A strain first and foremost requires rest - which I have been telling myself I was doing, but in retrospect of course haven't been diligent enough about. Sure, I have been diligent about doing hip stabilizing and core strengthening exercises, and yoga, and hip flexor stretching, and foam rolling...but rest? Not my strong suit. To be fair to myself, my physio kept telling me that going for short runs wasn't going to make it worse, and that a little pain while healing is to be expected - but this week my doctor finally said the words that I dreaded, but desperately needed to hear: no running. No running for 3-4 weeks. Stay diligent with the other stuff, yes. But do. not. run.
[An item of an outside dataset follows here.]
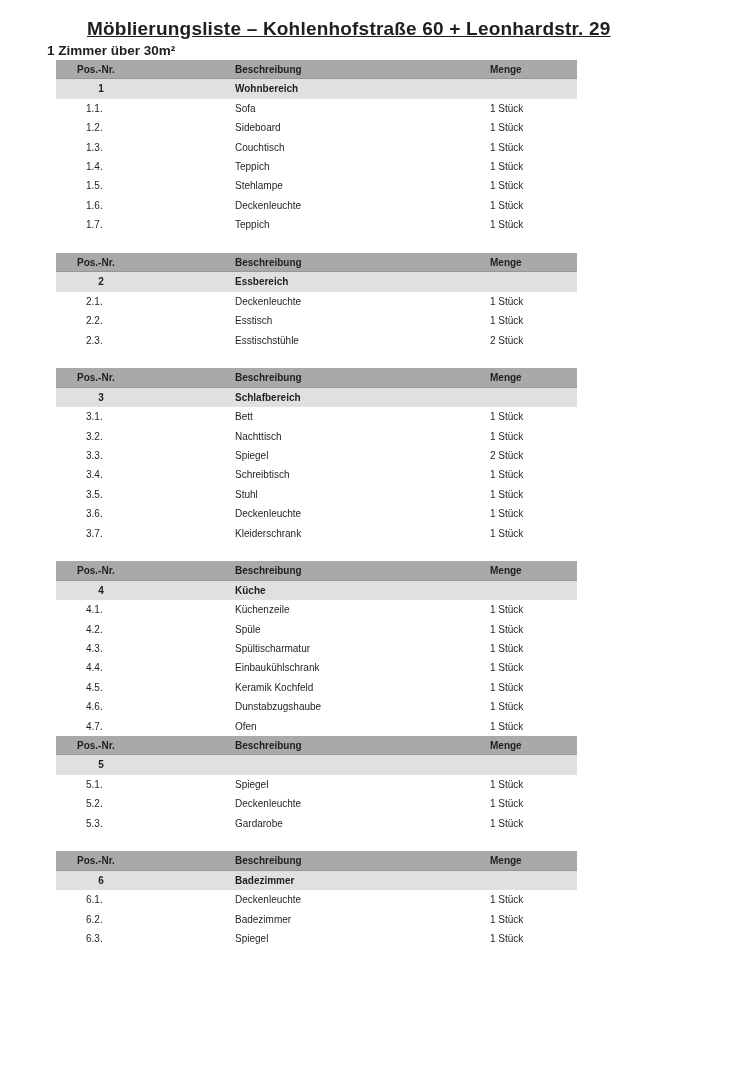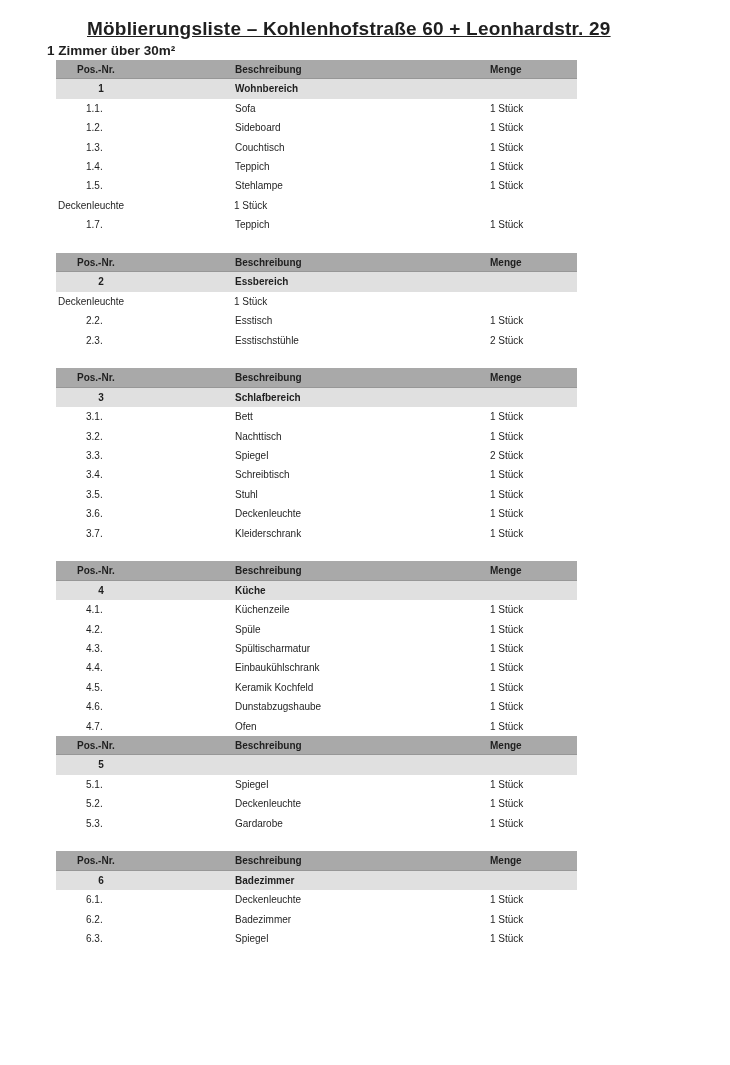"1.6." div.c1 { html: none -> <div>1.6.</div> }
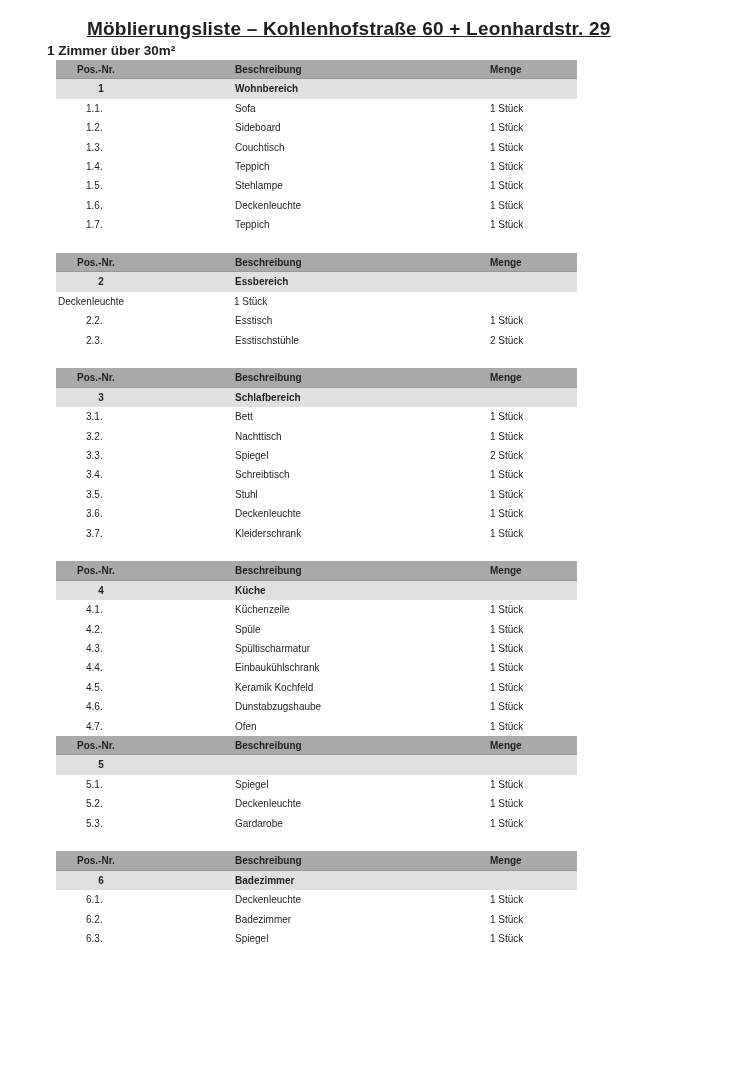"2.1." div.c1 { html: none -> <div>2.1.</div> }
|No shortage of trails to power hike around here. |
Pic: Tiff Phillips
A couple days ago I was hiking up a steep hill in Squamish, battling feelings of frustration, doubt, and figuratively wondering where to go from here (apparently I was still in the depression stage of grief...). At that moment, I literally saw an arrow chalked into the ground in front of me, which was left over from last month's Squamish 50 orientation run. Clearly, the universe felt I needed a really obvious sign to remind me of my main goal (side note: we also clearly could really use some rain). I paused, laughed out loud, wiped a tear away, breathed my thanks, and kept climbing. Onward and upward, carefully and mindfully paying attention - and I will reach those highs again.